_Exercise_:
Reply only with how many lines of the listing below hold the word "Shirt".

_Information_:
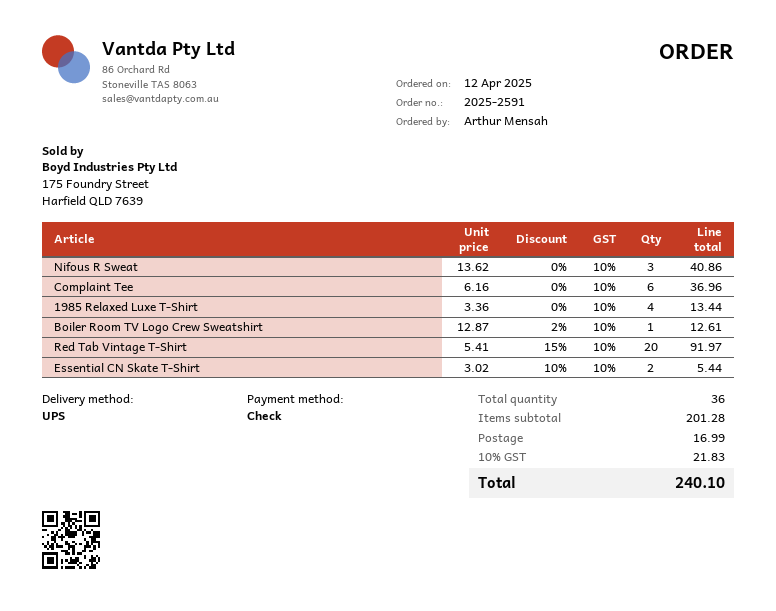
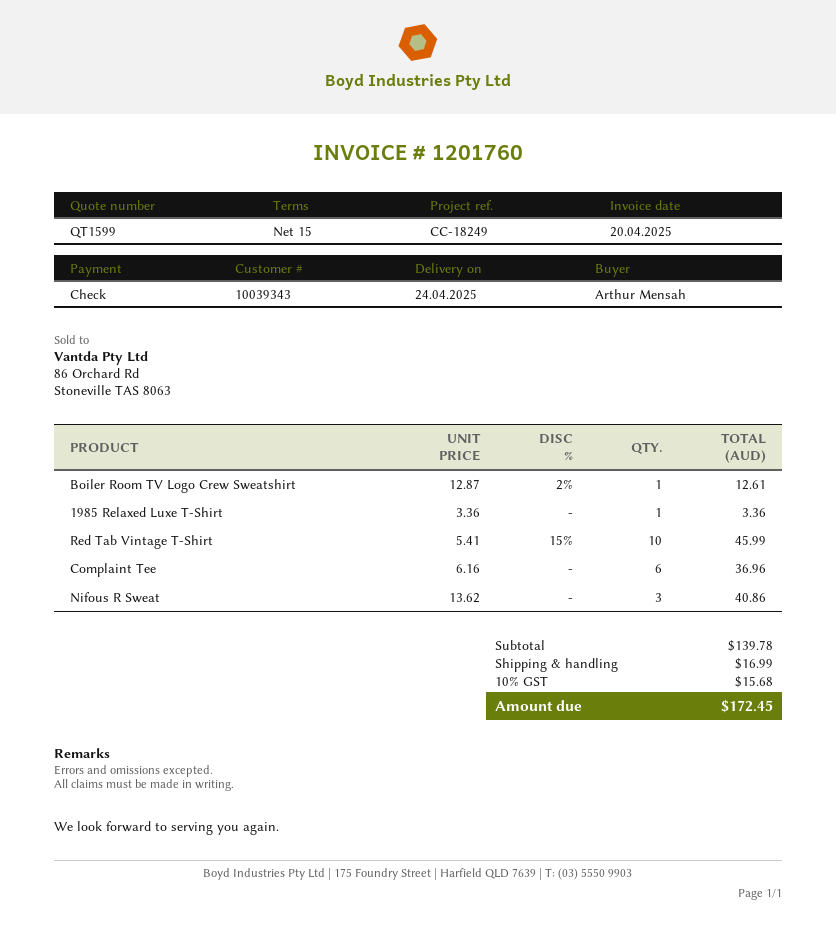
1985 Relaxed Luxe T-Shirt: 4 x 3.36 = 13.44 -> 1 x 3.36 = 3.36
Red Tab Vintage T-Shirt: 20 x 5.41 - 15% = 91.97 -> 10 x 5.41 - 15% = 45.99
Essential CN Skate T-Shirt: 2 x 3.02 - 10% = 5.44 -> none
subtotal: 201.28 -> 139.78
tax: 10% = 21.83 -> 10% = 15.68
total: 240.10 -> 172.45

_Task answer_:
3